Half-Duplex Mode (VAD-based Voice Conversation)
Overview
Half-Duplex mode implements hands-free voice conversation with automatic turn-taking. The server runs SileroVAD (Voice Activity Detection) to detect when the user starts and stops speaking. After the user finishes, the model generates a streaming reply. Once playback completes, the system resumes listening — like a phone call where each side takes turns.

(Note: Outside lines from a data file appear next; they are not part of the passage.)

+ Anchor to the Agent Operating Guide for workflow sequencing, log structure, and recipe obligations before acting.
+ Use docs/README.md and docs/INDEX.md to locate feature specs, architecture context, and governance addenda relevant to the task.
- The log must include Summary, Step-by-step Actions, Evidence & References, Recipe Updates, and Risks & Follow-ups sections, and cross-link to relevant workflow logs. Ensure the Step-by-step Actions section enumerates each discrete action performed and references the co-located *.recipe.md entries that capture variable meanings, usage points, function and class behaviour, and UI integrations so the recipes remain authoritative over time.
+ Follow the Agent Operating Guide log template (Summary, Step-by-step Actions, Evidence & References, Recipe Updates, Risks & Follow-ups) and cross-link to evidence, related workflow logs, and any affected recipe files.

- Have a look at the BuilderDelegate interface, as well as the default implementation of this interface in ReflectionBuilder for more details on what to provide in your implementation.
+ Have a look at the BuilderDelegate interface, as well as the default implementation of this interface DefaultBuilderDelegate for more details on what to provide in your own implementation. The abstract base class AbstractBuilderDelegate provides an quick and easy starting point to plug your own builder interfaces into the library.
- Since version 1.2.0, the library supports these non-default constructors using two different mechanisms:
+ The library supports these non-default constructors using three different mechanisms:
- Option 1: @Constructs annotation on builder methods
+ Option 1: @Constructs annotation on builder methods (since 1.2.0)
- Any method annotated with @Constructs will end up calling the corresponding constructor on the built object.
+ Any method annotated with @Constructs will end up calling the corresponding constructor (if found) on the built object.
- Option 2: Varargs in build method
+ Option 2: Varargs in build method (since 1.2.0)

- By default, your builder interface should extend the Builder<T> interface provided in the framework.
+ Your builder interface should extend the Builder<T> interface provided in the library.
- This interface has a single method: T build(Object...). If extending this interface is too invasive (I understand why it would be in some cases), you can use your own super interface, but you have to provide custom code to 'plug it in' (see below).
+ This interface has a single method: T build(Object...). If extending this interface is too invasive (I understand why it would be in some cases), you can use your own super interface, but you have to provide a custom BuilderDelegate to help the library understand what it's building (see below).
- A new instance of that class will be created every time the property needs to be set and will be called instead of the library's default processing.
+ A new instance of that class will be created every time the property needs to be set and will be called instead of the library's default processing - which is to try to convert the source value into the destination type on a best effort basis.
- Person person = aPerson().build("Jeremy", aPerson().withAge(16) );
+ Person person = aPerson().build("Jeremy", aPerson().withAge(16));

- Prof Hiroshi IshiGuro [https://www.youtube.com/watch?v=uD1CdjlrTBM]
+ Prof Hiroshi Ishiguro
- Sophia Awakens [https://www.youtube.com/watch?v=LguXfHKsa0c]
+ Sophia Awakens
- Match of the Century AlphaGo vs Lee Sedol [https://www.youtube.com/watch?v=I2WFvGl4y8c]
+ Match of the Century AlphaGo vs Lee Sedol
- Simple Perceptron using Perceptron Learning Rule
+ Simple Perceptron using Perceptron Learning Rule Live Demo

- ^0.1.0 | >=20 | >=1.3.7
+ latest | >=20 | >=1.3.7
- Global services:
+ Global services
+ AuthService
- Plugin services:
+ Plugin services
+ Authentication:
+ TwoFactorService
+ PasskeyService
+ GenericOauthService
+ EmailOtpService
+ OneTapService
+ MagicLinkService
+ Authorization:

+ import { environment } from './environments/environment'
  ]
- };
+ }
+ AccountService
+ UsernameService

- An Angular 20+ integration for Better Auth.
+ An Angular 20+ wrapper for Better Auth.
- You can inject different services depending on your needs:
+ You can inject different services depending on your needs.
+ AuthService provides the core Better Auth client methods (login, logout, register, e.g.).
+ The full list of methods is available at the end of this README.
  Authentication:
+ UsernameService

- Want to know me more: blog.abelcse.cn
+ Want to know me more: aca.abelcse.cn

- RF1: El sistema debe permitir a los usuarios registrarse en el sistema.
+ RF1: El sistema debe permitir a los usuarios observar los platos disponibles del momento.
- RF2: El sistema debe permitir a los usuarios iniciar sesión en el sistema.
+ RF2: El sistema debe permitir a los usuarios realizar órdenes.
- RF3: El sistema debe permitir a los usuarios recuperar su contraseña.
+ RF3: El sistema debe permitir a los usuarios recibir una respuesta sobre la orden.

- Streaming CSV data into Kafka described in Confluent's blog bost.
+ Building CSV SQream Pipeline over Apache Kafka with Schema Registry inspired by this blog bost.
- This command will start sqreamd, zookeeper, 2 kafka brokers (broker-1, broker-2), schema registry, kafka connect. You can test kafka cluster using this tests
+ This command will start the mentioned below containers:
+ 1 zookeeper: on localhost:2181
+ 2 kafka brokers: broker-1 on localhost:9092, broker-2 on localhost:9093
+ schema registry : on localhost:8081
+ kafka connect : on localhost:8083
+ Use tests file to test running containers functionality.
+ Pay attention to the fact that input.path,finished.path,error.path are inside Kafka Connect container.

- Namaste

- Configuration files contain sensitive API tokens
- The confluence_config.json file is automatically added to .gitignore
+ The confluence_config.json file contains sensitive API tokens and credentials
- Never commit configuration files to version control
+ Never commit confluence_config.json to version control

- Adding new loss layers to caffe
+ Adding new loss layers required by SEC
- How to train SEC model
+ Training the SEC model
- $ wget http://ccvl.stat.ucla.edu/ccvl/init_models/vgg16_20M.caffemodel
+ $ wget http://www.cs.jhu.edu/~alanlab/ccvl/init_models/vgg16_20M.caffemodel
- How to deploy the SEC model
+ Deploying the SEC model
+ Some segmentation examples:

Unlike Chat mode, Half-Duplex is a stateful, long-lived session. The GPU Worker is exclusively occupied for the entire session (default 3-minute timeout). KV Cache persists across turns, so the model accumulates context from the full conversation history without re-encoding previous turns.
Capabilities: Voice input → Text + Voice output, streaming output, multi-turn context accumulation, KV Cache persistence, exclusive GPU Worker.
Lifecycle
sequenceDiagram
participant C as Client
participant S as Server
C->>S: WS /ws/half_duplex/{session_id}
S-->>C: queued (position, ETA)
S-->>C: queue_done
C->>S: prepare (system_prompt + config)
S-->>C: prepared (session_id, timeout_s)
loop Voice conversation turns
C->>S: audio_chunk (continuous, every 0.5s)
S-->>C: vad_state: speaking=true
Note over C,S: User is speaking...
S-->>C: vad_state: speaking=false
S-->>C: generating (speech_duration_ms)
loop Streaming reply
S-->>C: chunk (text_delta + audio_data)
end
S-->>C: turn_done (turn_index, full text)
Note over C,S: Client plays audio, then resumes sending audio_chunk
end
alt Client stops
C->>S: stop
S-->>C: stopped
else Session timeout
S-->>C: timeout (elapsed_s)
end
Note over C,S: GPU released, session recorded
Phase 1 — Connection & Queue: Client connects to wss://host/ws/half_duplex/{session_id} with a unique session ID. The server places the request in the FIFO queue. The client receives queued with its position and estimated wait time. When a GPU Worker becomes available, the client receives queue_done.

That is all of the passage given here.